Some religions claim that praying for somebody who is sick can have positive effects on the health of the person being prayed for.

A medical examination

Meta-studies of the literature in the field have been performed showing evidence only for no effect or a potentially small effect. For instance, a 2006 meta analysis on 14 studies concluded that there is "no discernible effect" while a 2007 systemic review of intercessory prayer reported inconclusive results, noting that 7 of 17 studies had "small, but significant, effect sizes" but the review noted that the most methodologically rigorous studies failed to produce significant findings.[1][2] Statistical trends in an additional 5 of the 17 studies favored the prayer group over the control group.[2]

Introduction

In comparison to other fields that have been scientifically studied, carefully monitored studies of prayer are relatively few. The field remains tiny, with about $5 million spent worldwide on such research. If and when more studies of prayer are done, the issue of prayer's efficacy may be further clarified.[3]
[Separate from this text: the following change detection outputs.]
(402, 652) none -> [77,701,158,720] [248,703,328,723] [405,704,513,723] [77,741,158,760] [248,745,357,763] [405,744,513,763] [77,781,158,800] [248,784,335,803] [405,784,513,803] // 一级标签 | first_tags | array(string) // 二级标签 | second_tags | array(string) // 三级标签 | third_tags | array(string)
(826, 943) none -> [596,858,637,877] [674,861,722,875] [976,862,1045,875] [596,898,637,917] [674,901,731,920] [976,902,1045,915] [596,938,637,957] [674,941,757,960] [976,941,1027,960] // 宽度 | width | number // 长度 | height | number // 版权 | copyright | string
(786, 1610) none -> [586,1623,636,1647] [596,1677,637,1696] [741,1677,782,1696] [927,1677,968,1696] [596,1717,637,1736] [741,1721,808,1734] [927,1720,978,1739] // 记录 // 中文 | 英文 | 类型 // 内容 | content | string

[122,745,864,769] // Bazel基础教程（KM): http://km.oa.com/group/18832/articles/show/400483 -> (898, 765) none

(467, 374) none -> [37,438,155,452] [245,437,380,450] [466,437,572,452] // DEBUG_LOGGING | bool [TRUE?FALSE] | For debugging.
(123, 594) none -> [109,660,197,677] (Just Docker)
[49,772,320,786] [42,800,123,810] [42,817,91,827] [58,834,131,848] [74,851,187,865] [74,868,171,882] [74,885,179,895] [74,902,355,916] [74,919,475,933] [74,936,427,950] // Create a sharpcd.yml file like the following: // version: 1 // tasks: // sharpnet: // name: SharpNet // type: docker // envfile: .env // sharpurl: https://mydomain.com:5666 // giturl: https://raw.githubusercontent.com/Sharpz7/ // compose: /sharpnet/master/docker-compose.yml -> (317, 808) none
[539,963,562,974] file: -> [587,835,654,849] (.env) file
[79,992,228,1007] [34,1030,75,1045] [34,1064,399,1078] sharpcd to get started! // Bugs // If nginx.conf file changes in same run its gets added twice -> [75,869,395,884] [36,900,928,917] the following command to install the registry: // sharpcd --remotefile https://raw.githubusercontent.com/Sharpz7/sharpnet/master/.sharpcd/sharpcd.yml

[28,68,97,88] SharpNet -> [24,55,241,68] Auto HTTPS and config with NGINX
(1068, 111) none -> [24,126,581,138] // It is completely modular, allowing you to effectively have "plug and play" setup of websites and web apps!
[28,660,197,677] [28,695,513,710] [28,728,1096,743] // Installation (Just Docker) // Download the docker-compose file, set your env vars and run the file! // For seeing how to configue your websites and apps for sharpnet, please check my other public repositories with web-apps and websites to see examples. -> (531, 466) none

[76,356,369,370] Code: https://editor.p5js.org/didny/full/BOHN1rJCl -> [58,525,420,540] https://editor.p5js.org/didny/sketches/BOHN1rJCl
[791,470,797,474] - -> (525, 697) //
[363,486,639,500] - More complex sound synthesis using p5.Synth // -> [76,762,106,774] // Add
The third party studies discussed here have all been performed using Christian prayers. Some have reported null results, some have reported correlations between prayer and health, and some have reported contradictory results in which beneficiaries of prayer had worsened health outcomes. The parameters used within the study designs have varied, for instance, daily or weekly prayers, whether to provide patient photographs, with full or partial names, measuring levels of belief in prayer, and whether patients underwent surgery.

Studies

Galton

In 1872, the Victorian scientist Francis Galton made the first statistical analysis of third-party prayer. He hypothesized, partly as satire, that if prayer were effective, members of the British Royal Family would live longer than average, given that thousands prayed for their well-being every Sunday, and he prayed over randomized plots of land to see whether the plants would grow any faster, and found no correlation in either case.[4][5]

Byrd and Harris

A 1988 study by Randolph C. Byrd used 393 patients at the San Francisco General Hospital coronary care unit (CCU). Measuring 29 health outcomes using three-level (good, intermediate, or bad) scoring, the prayer group suffered fewer newly diagnosed ailments on only six of them. Byrd concluded that "Based on these data there seemed to be an effect, and that effect was presumed to be beneficial", and that "intercessory prayer to the Judeo-Christian God has a beneficial therapeutic effect in patients admitted to a CCU."[6] The reaction from the scientific community concerning this study was mixed. Several reviewers considered Byrd's study to be well-designed and well-executed,[7] while others remained skeptical. A criticism of Byrd's study, which also applies to most other studies, is the fact that he did not limit prayers by the friends and family of patients, hence it is unclear which prayers, if any, may have been measured.[8]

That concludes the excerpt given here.